If you're running a lengthy nmap scan and do not want to enumerate all 65,535 TCP (or UDP) ports. You may opt to use the --top-ports scan option to reduce the duration of the scan. But, you may wonder which ports exactly you may be targeting when you choose a top-ports scan.


Method

# Top TCP Ports
# Expands port ranges in ###-### notation to an array
# In addition to other ports in the array
num_ports=100
tcp_ports=( $(nmap -sT --top-ports $num_ports -v -oG - 2>/dev/null | grep TCP | cut -d ';' -f 2 | cut -d ')' -f 1 | tr ',', "\n") )

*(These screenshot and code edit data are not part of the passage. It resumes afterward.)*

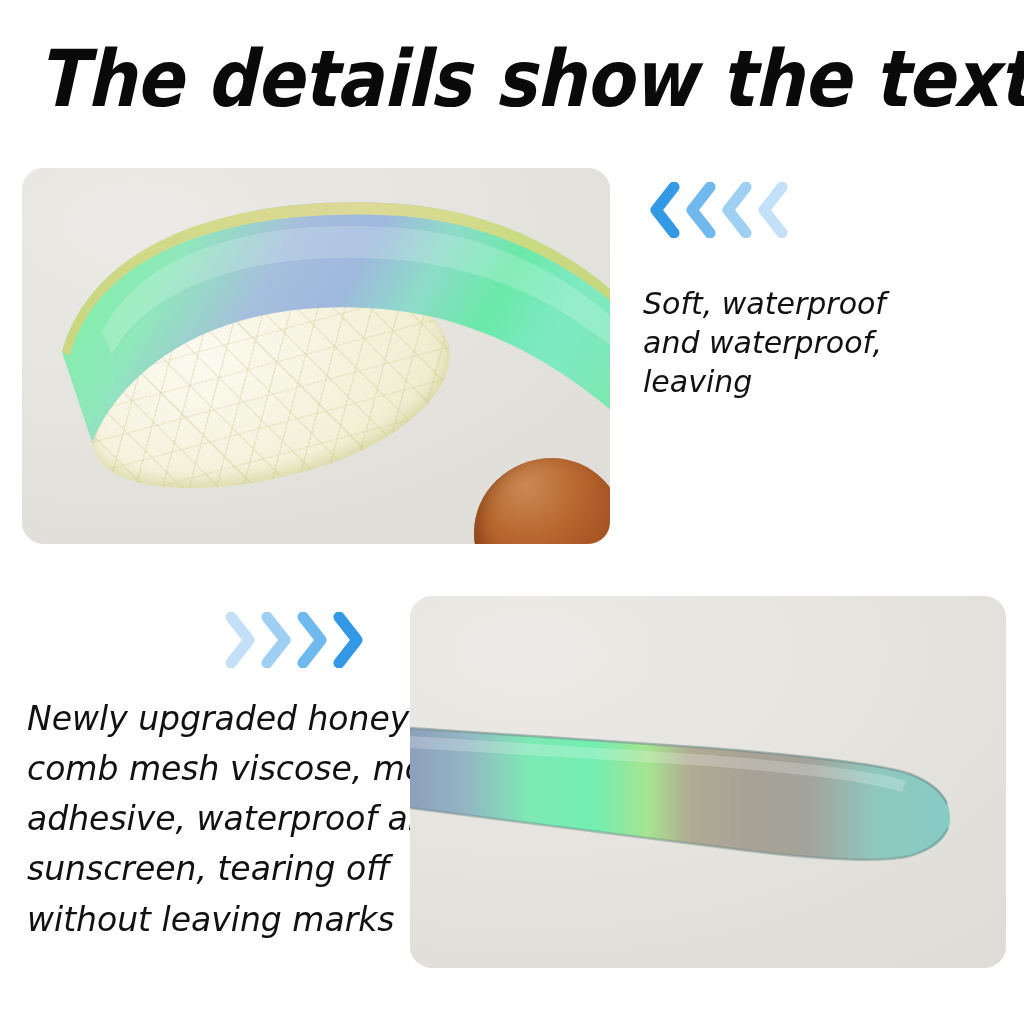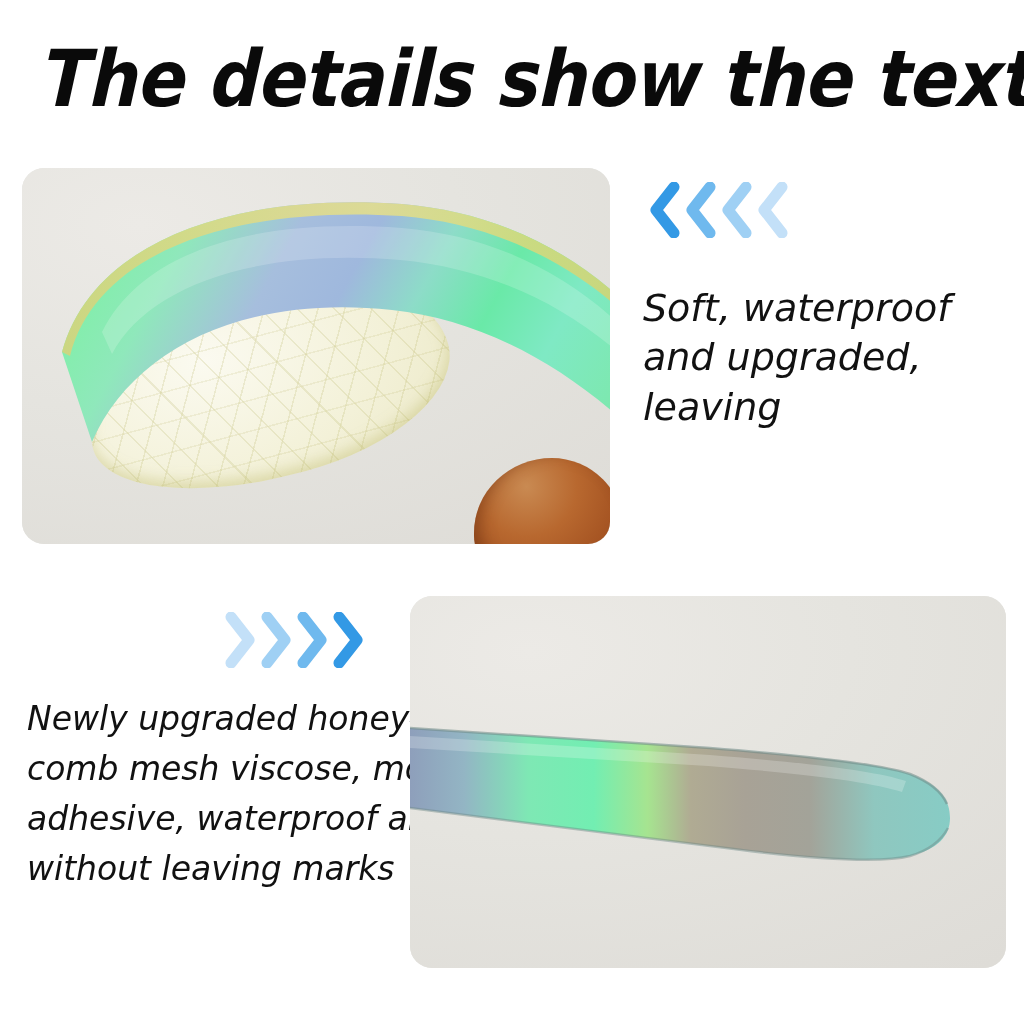"Soft, waterproof" #caption-right { font-size: 38px -> 30px }
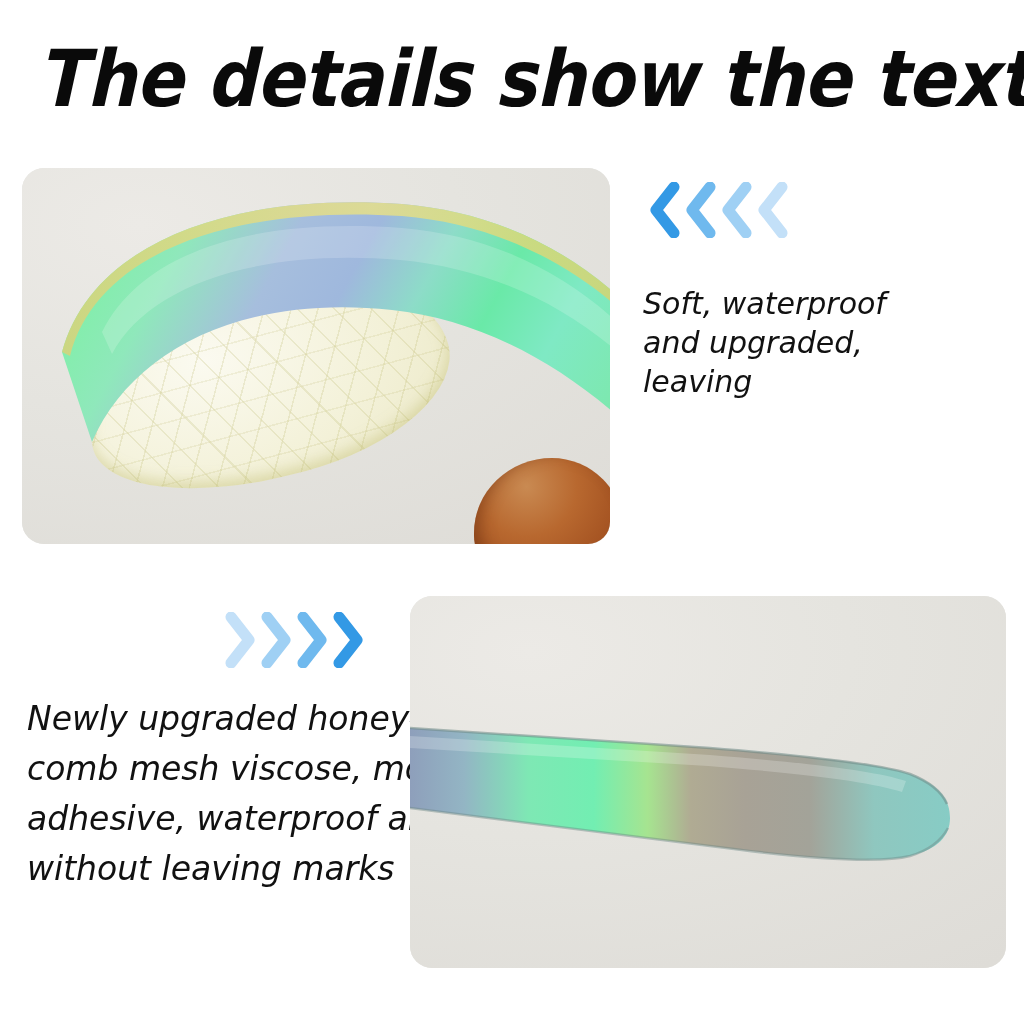"and upgraded," span.ln { text: upgraded -> waterproof }
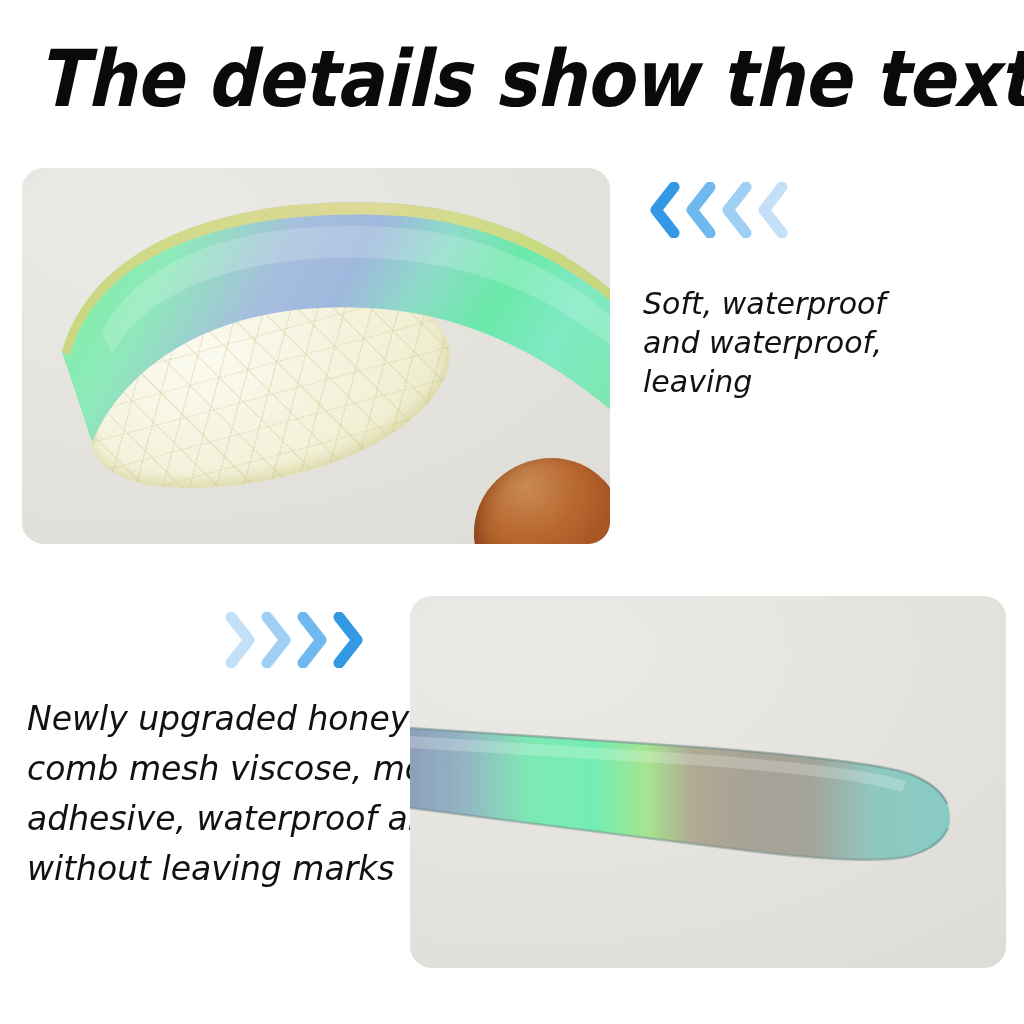"sunscreen, tearing off" span.ln { html: none -> <span>sunscreen, tearing off</span> }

for port in $tcp_ports ; do
    if [[ "$port" =~ '[0-9]{1,}\-[0-9]{1,}' ]]; then
        startRange=$(echo $port | cut -d '-' -f 1)
        endRange=$(echo $port | cut -d '-' -f 2)

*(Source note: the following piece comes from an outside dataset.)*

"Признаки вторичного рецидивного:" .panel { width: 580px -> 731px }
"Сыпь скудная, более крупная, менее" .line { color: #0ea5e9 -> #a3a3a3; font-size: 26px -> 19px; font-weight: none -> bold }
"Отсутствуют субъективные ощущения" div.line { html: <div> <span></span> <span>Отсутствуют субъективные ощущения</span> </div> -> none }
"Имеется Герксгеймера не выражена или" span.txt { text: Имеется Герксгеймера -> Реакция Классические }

        for port in {$startRange..$endRange} ; do echo $port ; done
    else
        echo $port
    fi
done

# Top UDP Ports
# Expands port ranges in ###-### notation to an array
# In addition to other ports in the array
num_ports=100
udp_ports=( $(sudo nmap -sU --top-ports $num_ports -v -oG - 2>/dev/null | grep UDP | cut -d ';' -f 3 | cut -d ')' -f 1 | tr ',', "\n") )

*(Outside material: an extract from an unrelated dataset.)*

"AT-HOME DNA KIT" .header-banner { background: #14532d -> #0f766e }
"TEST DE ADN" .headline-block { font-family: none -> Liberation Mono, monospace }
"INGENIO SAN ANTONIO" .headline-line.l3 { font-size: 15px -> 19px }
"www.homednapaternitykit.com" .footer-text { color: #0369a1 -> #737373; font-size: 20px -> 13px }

for port in $udp_ports ; do
    if [[ "$port" =~ '[0-9]{1,}\-[0-9]{1,}' ]]; then
        startRange=$(echo $port | cut -d '-' -f 1)
        endRange=$(echo $port | cut -d '-' -f 2)
        for port in {$startRange..$endRange} ; do echo $port ; done
    else
        echo $port
    fi
done

This works by passing nothing to stdin causing nmap to scan no hosts, but still return the top ports output. You need sudo privileges for the UDP output due to nmap requiring root to create UDP packets.